Given that it's not actually known 100% for certain that this is limited to new kernels, the next update to Foresight Linux will automatically back up ethernet device eeprom data when possible even though it will run a 2.6.26 kernel. I'm not sure that Xorg 7.4 and a 2.6.26 kernel combination has been deployed widely enough to know whether this is a kernel regression or not, and since the next release of Foresight will include Xorg 7.4, we're taking what we hope is the safe route.

Perhaps other distributions would like to deploy a similar automated backup on update, at least until the problem is understood?

e1000e and the joy of development kernels

Posted Sep 25, 2008 16:42 UTC (Thu) by aegl (subscriber, #37581) [Link] (3 responses)

Why is it so hard to restore the eeprom (given that it seems to be so easy to overwrite it!).

Most of the data should be the same from one system to another ... so if you can find another system with the same rev of the e1000, you can copy from there). The exception being the MAC address. You can almost certainly find that by searching the /etc/... files that your distro set up for the NIC when it installed the system (on RHEL look for HWADDR in /etc/sysconfig/network-scripts/ifcfg-eth0).
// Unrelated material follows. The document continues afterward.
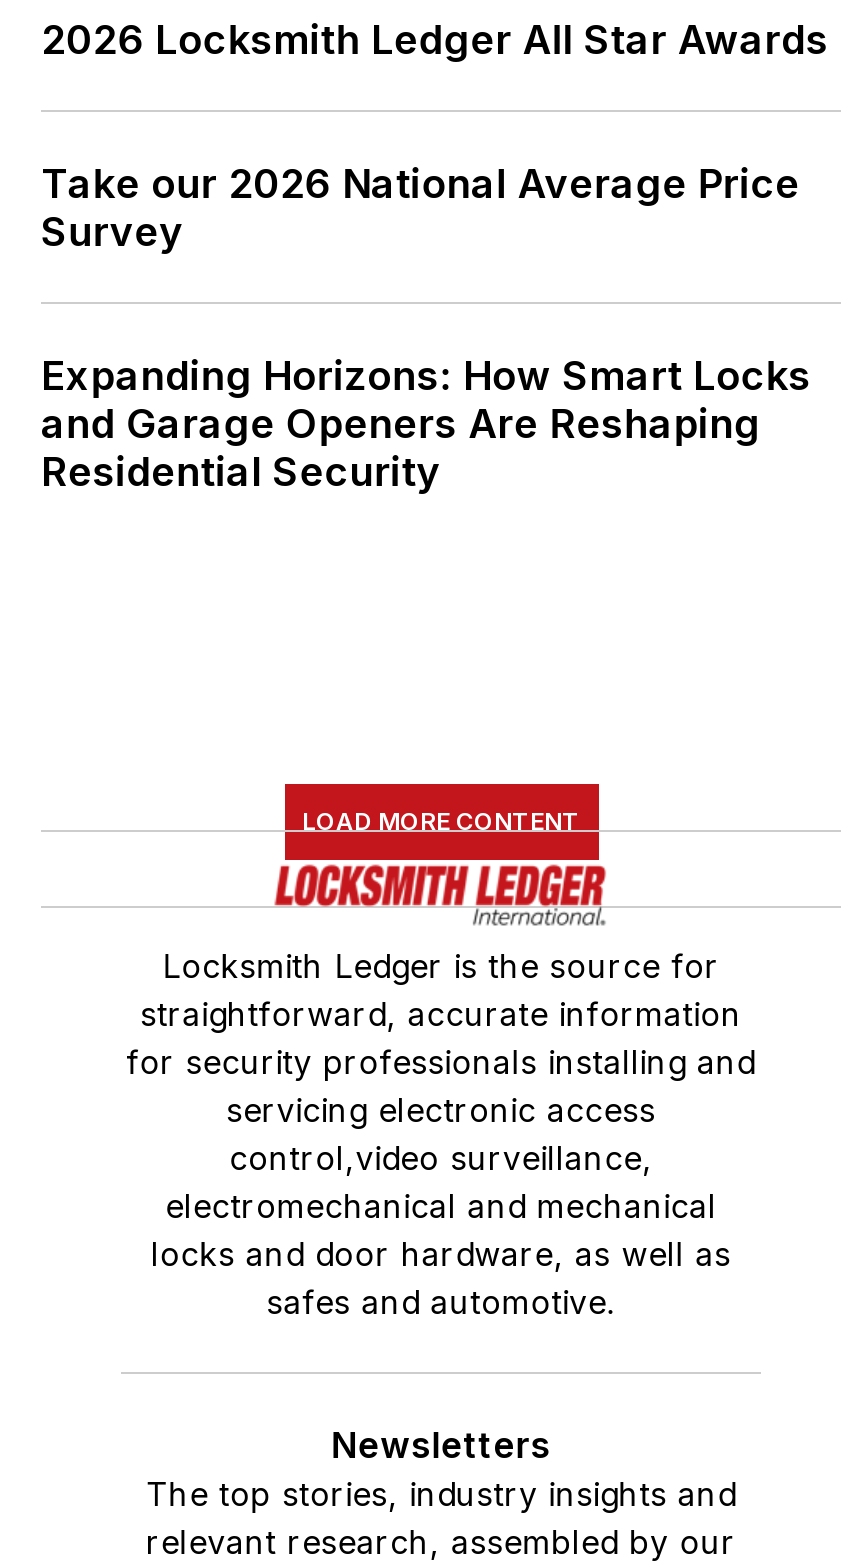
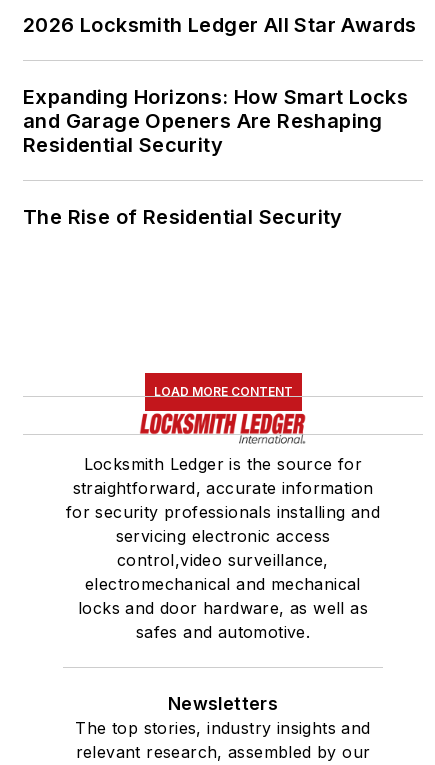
- Take our 2026 National Average Price
- Survey

moved up: Expanding Horizons: How Smart Locks | and Garage Openers Are Reshaping | Residential Security

+ The Rise of Residential Security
Worst case would be that you make up a new one (being sure to not duplicate some other system on your local network ... but a 48-bit number chosen at random is very, very unlikely to match an existing device).

Am I missing something?

e1000e and the joy of development kernels

Posted Sep 25, 2008 16:46 UTC (Thu) by corbet (editor, #1) [Link]

I don't know why it's so hard, but the word on the list is that Dave Airlie bricked his laptop (the whole machine, not just the adapter) trying. Not fun.

e1000e and the joy of development kernels

Posted Sep 25, 2008 17:21 UTC (Thu) by dw (subscriber, #12017) [Link]

I read somewhere that affected adaptors may not even show up on the PCI bus, which I (in my hardware-uninitiated state) imagine would make it hard to discover where to write the new EEPROM data to.

e1000e and the joy of development kernels

Posted Sep 25, 2008 19:43 UTC (Thu) by iabervon (subscriber, #722) [Link]

I'd guess that the EEPROM contains some information about how the chipset is connected together, to the rest of the machine, and to the ethernet jack, meaning that you have to find an identical device, not just another e1000e, and putting something plausible but wrong could make it do further damage. (In particular, I wouldn't be too surprised if the device checks the eeprom checksum, if that's okay, initializes the PHY, and waits for that before setting up PCI bus interactions; if the checksum is good but the PHY info is wrong, it'll wait forever.)

e1000e and the joy of development kernels

Posted Oct 3, 2008 18:15 UTC (Fri) by bicchi (guest, #40227) [Link] (1 responses)

Nice to know that with this: "ethtool -e eth0 > eth0.eeprom" I can backup the eprom data but how do I restore it in case of failure? I am affected by this bug since I do have and e1000

# lspci | grep 8256[67]
00:19.0 Ethernet controller: Intel Corporation 82566DC Gigabit Network Connection (rev 02)

# lsmod | grep e1000
e1000 137536 0

Perhaps the author should post in the article how to restore it?

e1000e and the joy of development kernels

Posted Oct 3, 2008 18:42 UTC (Fri) by dlang (guest, #313) [Link]

they are still working to develop the tool to be able to do the restore.

note that it appears that not all e1000 cards are vunerable, only the ones on laptops (and possibly not all of those, but I have seen comments that the PCI/PCIE cards are not vunerable)